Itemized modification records
▽
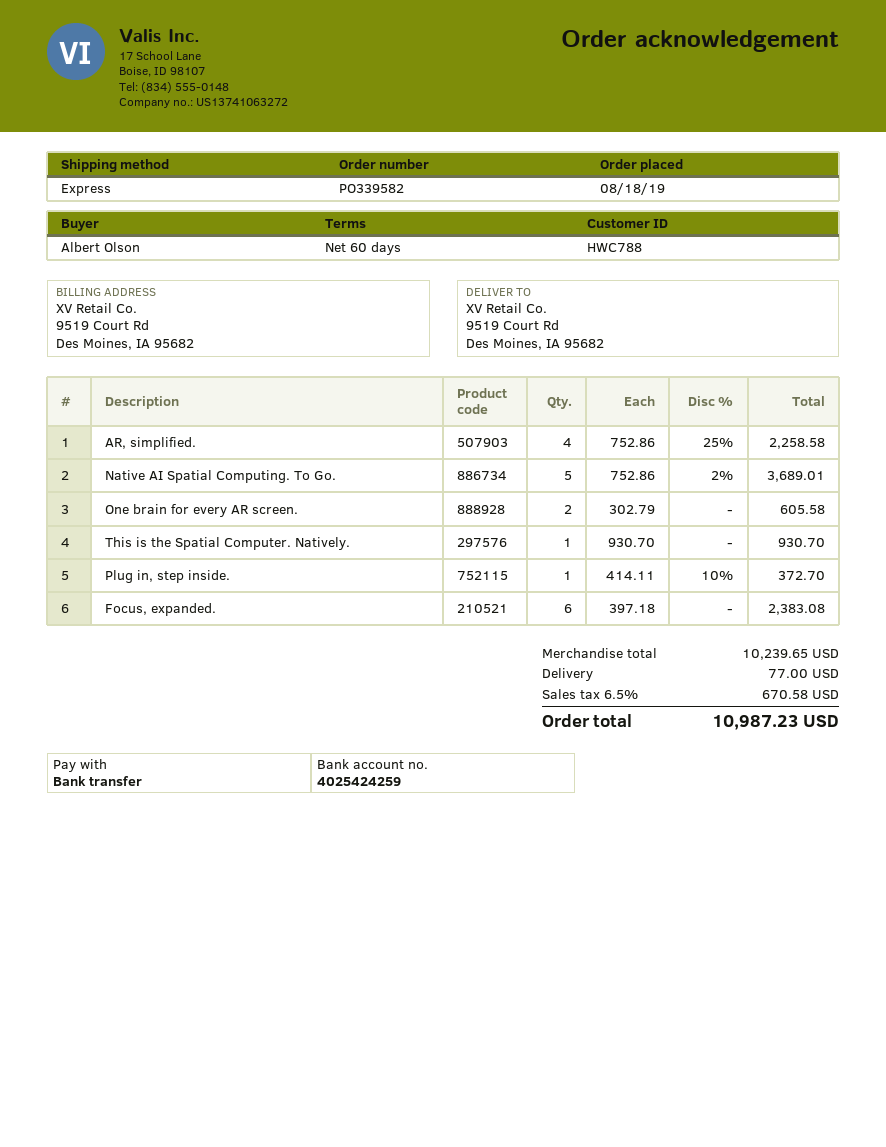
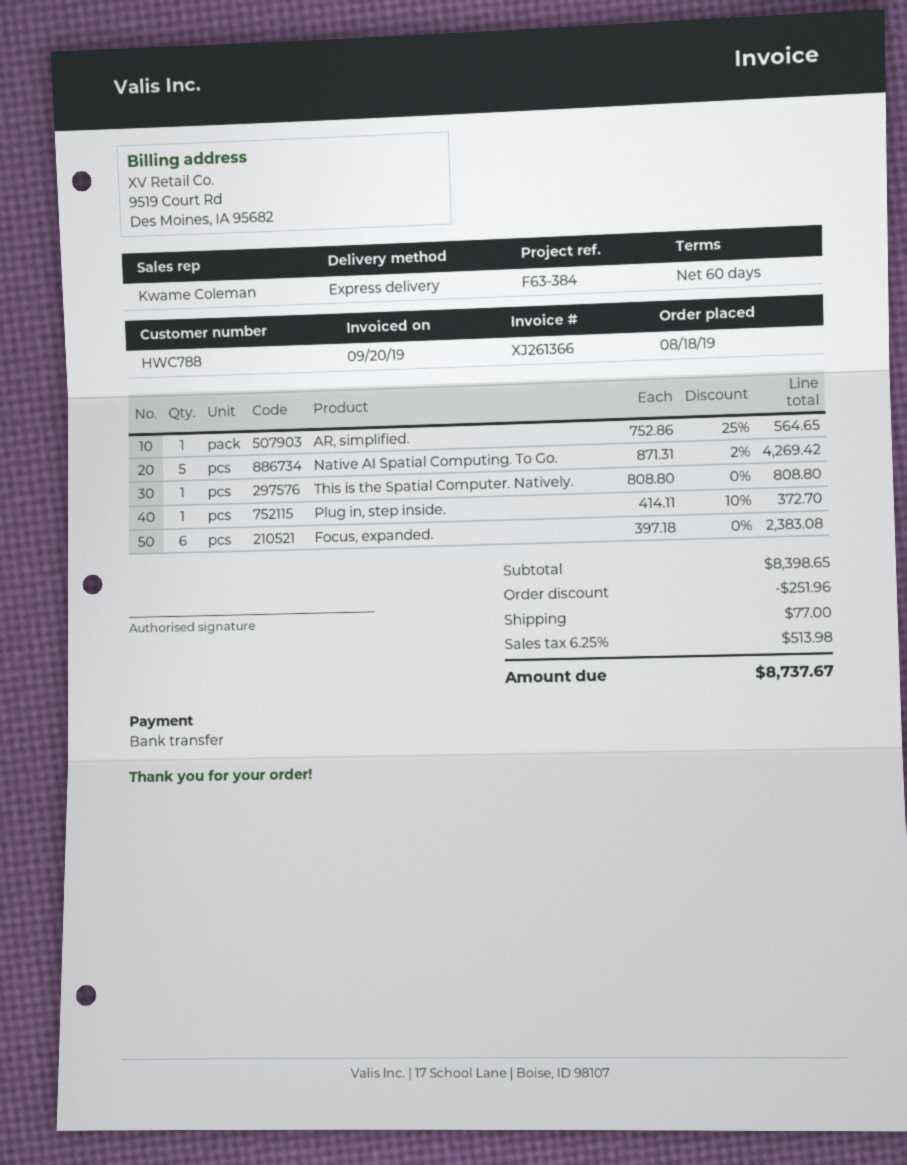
AR, simplified.: 4 x 752.86 - 25% = 2258.58 -> 1 x 752.86 - 25% = 564.65
Native AI Spatial Computing. To Go.: 5 x 752.86 - 2% = 3689.01 -> 5 x 871.31 - 2% = 4269.42
One brain for every AR screen.: 2 x 302.79 = 605.58 -> none
This is the Spatial Computer. Natively.: 1 x 930.70 = 930.70 -> 1 x 808.80 = 808.80
subtotal: 10239.65 -> 8398.65
discount: none -> 251.96
tax: 6.5% = 670.58 -> 6.25% = 513.98
total: 10987.23 -> 8737.67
△
* TO DO: An exact transcription of the records above is needed, with no pictures included.

* REPLY:
AR, simplified.: 4 x 752.86 - 25% = 2258.58 -> 1 x 752.86 - 25% = 564.65
Native AI Spatial Computing. To Go.: 5 x 752.86 - 2% = 3689.01 -> 5 x 871.31 - 2% = 4269.42
One brain for every AR screen.: 2 x 302.79 = 605.58 -> none
This is the Spatial Computer. Natively.: 1 x 930.70 = 930.70 -> 1 x 808.80 = 808.80
subtotal: 10239.65 -> 8398.65
discount: none -> 251.96
tax: 6.5% = 670.58 -> 6.25% = 513.98
total: 10987.23 -> 8737.67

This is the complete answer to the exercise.